WBOJ
- Columbus, Georgia; United States;
- Broadcast area: Columbus metropolitan area
- Frequency: 1270 kHz
- Branding: Boomer 102.5

Programming
- Format: Classic hits

Ownership
- Owner: 88.5 The Truth, Inc.
- Operator: PMB Broadcasting, LLC
- Sister stations: WKCN

History
- First air date: 1952 (as WPNX)
- Former call signs: WPNX (1952–1953); WGBA (1953–1965); WHYD (1965–1994); WTMQ (1994–1997); WMLF (1997–2004); WSHE (2004–2015); WZCG (3/2015–7/2015);

Technical information
- Licensing authority: FCC
- Facility ID: 36685
- Class: D
- Power: 5,000 watts day; 237 watts night;
- Transmitter coordinates: 32°27′54.5″N 85°1′21.8″W﻿ / ﻿32.465139°N 85.022722°W
- Translator: 102.5 W273CW (Columbus)

Links
- Public license information: Public file; LMS;
- Webcast: Listen live
- Website: pmbsites.com/wbojam-home/

= WBOJ =

WBOJ (1270 AM) is a radio station licensed to Columbus, Georgia, serving the Columbus metropolitan area. The station is owned by 88.5 The Truth, Inc., and operated by PMB Broadcasting.

==History==
The station was first licensed in 1952 as WPNX in Phenix City, Alabama, owned by Community Broadcasting Company. In 1953, Community Broadcasting sold the WPNX license to L. H. Christian and C. A. McClure, owners of WRFC in Athens, Georgia, for $30,000; it then bought WGBA (1460 AM) in Columbus from the Ledger-Enquirer. When the sales were completed on October 26, 1953, Christian and McClure moved the 1270 license to Columbus and took on the WGBA call sign, while Community moved the 1460 license to Phenix City as the new WPNX. This series of deals was prompted by WGBA and WRBL merging their competing applications for a television station on channel 4, with the Ledger-Enquirer also taking a 51% stake in WRBL radio. On September 1, 1965, WGBA's call sign was changed to WHYD, with a full-time country format.

The station was assigned the call letters WTMQ on March 28, 1994. In March 1997, WTMQ was purchased by M&M Partners Inc. and flipped from Spanish-language programming to a Gospel music format. On June 20, 1997, the station changed its call sign to WMLF.

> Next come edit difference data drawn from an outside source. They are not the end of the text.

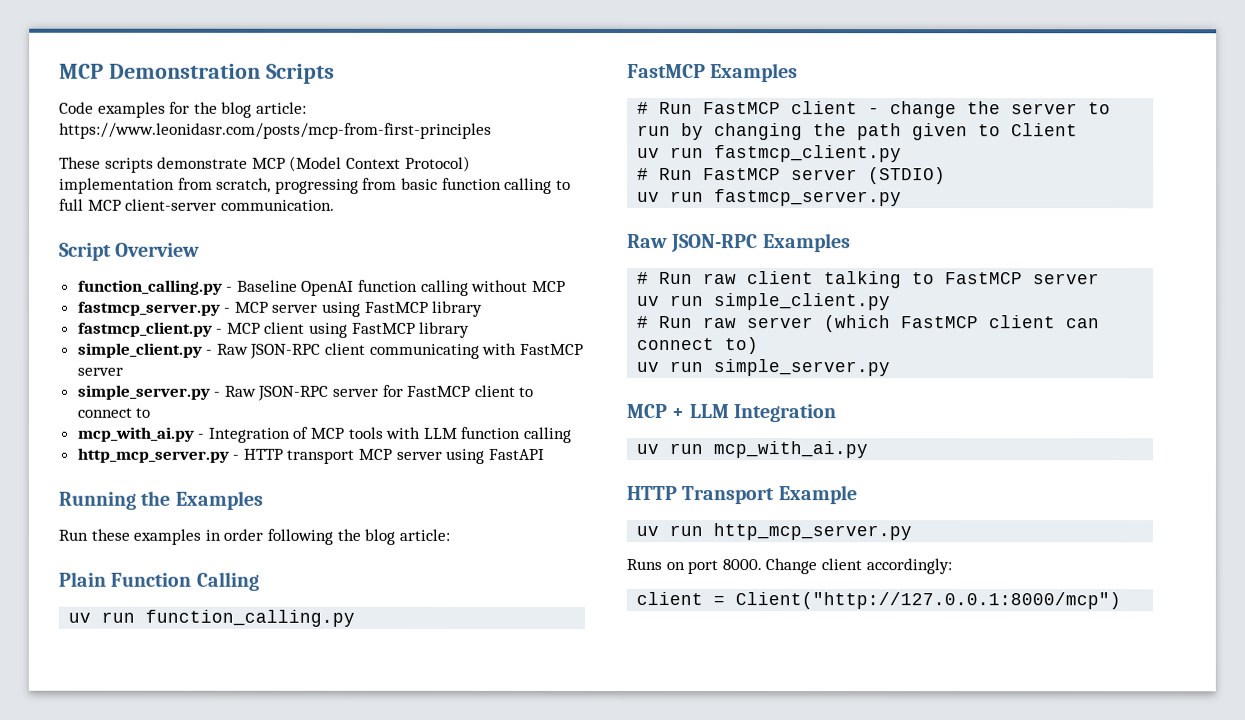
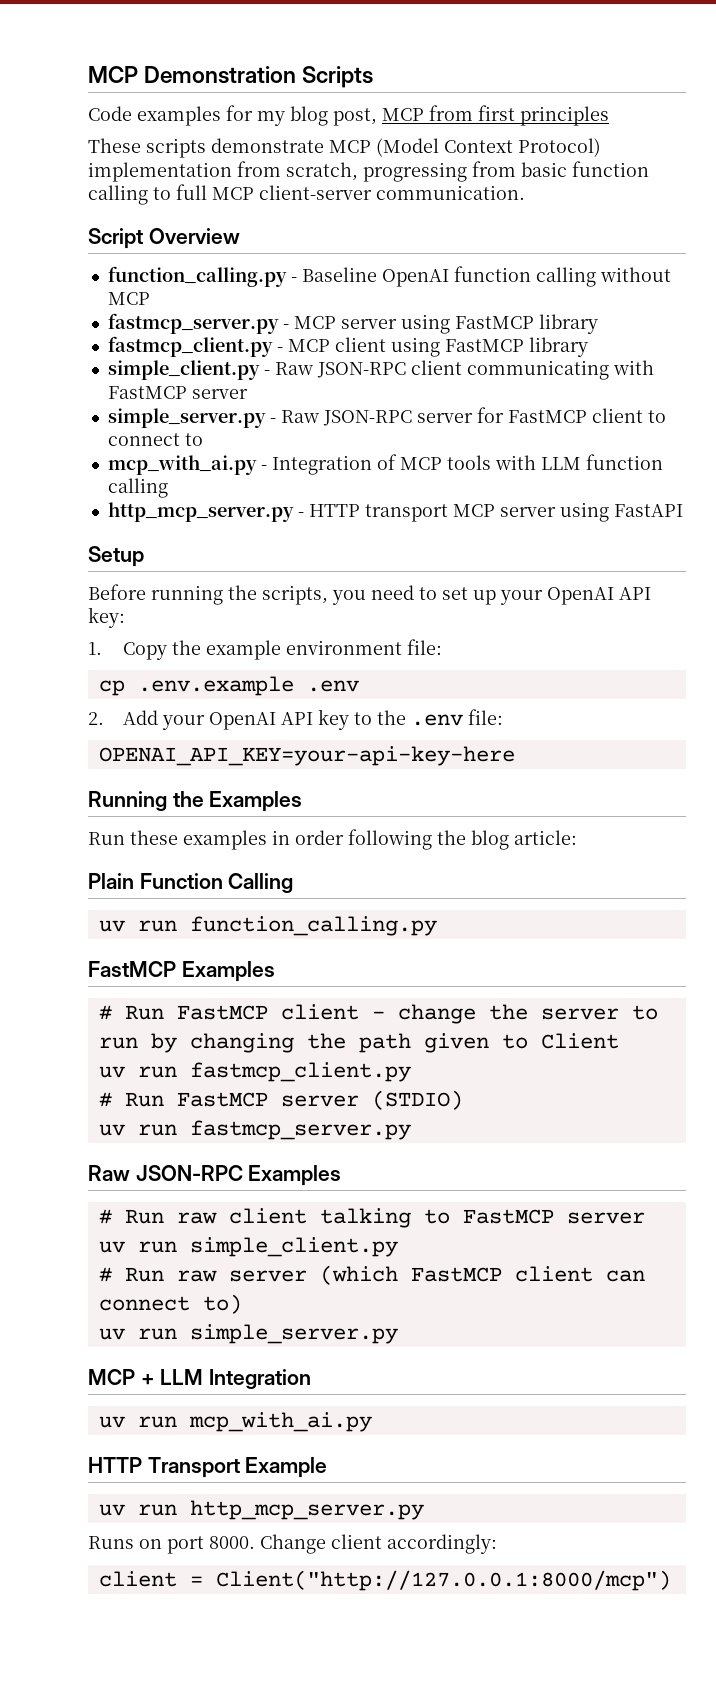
- Code examples for the blog article: https://www.leonidasr.com/posts/mcp-from-first-principles
+ Code examples for my blog post, MCP from first principles
+ Setup
+ Before running the scripts, you need to set up your OpenAI API key:
+ 1. Copy the example environment file:
+ cp .env.example .env
+ 2. Add your OpenAI API key to the .env file:
+ OPENAI_API_KEY=your-api-key-here

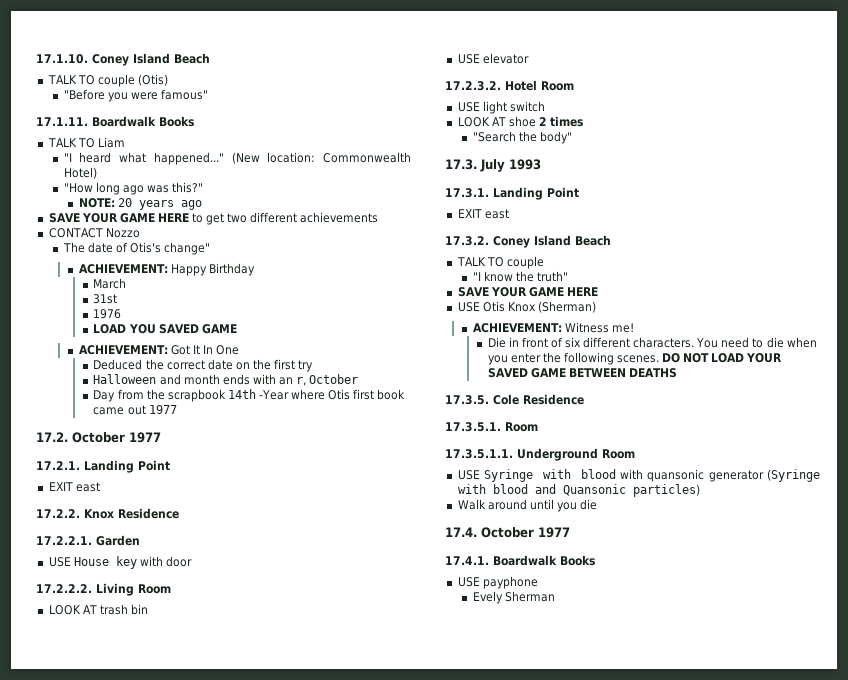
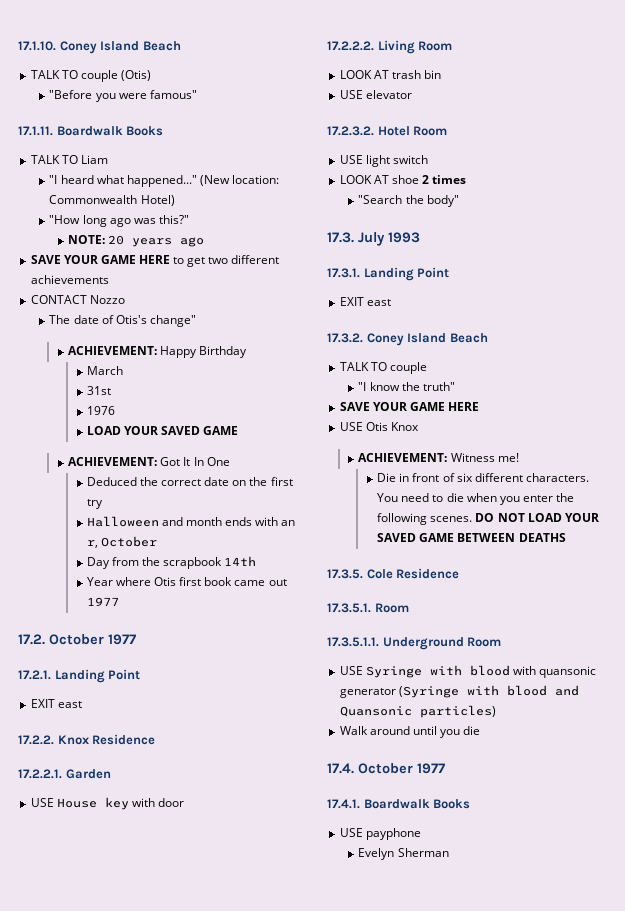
  1976
- LOAD YOU SAVED GAME
+ LOAD YOUR SAVED GAME
- Day from the scrapbook 14th -Year where Otis first book came out 1977
+ Day from the scrapbook 14th
+ Year where Otis first book came out 1977
- USE Otis Knox (Sherman)
+ USE Otis Knox
- Evely Sherman
+ Evelyn Sherman

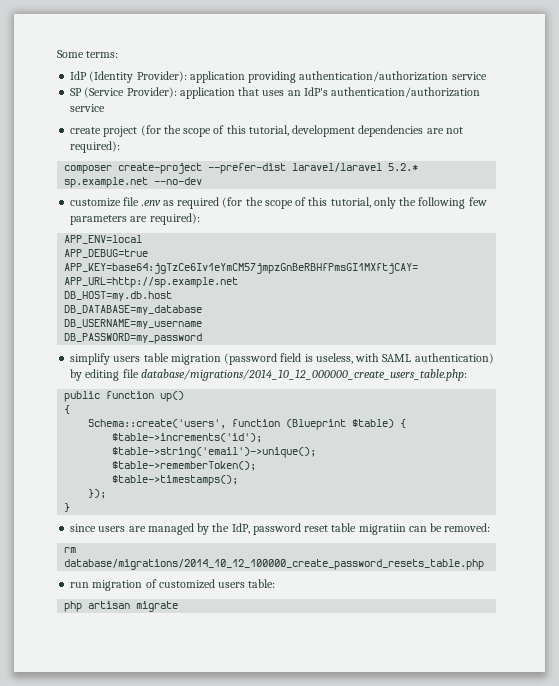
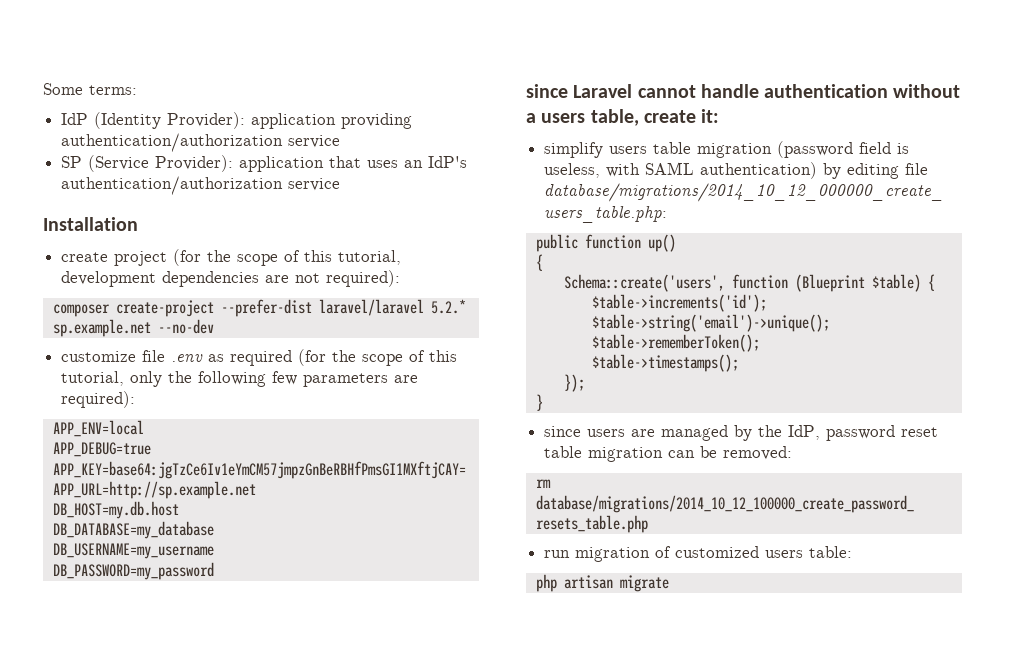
+ Installation
+ since Laravel cannot handle authentication without a users table, create it:
- since users are managed by the IdP, password reset table migratiin can be removed:
+ since users are managed by the IdP, password reset table migration can be removed:

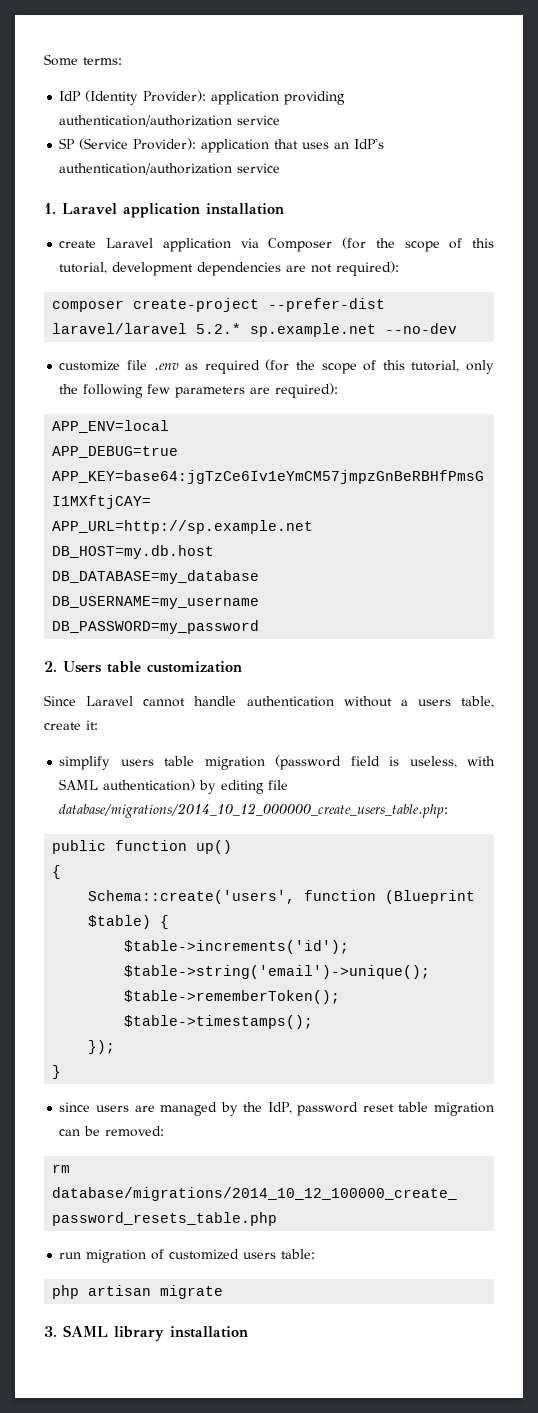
- Installation
- create project (for the scope of this tutorial, development dependencies are not required):
+ 1. Laravel application installation
+ create Laravel application via Composer (for the scope of this tutorial, development dependencies are not required):
- since Laravel cannot handle authentication without a users table, create it:
+ 2. Users table customization
+ Since Laravel cannot handle authentication without a users table, create it:
+ 3. SAML library installation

In May 2003, the station changed formats from sports talk "The Sports Monster" to Southern Gospel music. On February 27, 2004. the call letters were changed to WSHE.

On January 15, 2014, WSHE went silent and then returned to the air on July 25, 2014, with a sports format with programming from Fox Sports Radio. The call letters were changed to WZCG on March 2, 2015, and then to WBOJ on July 1, 2015.

On April 26, 2016, WBOJ changed its format from sports to classic country as "Kissin' Country Legends", branded as an offshoot of WKCN, and utilizing a simulcast on 102.5 W273CW.

On August 12, 2016, WBOJ changed its format from classic country to classic hits, branded as "Boomer 102.5", in a format swap with WRLD (95.3 FM).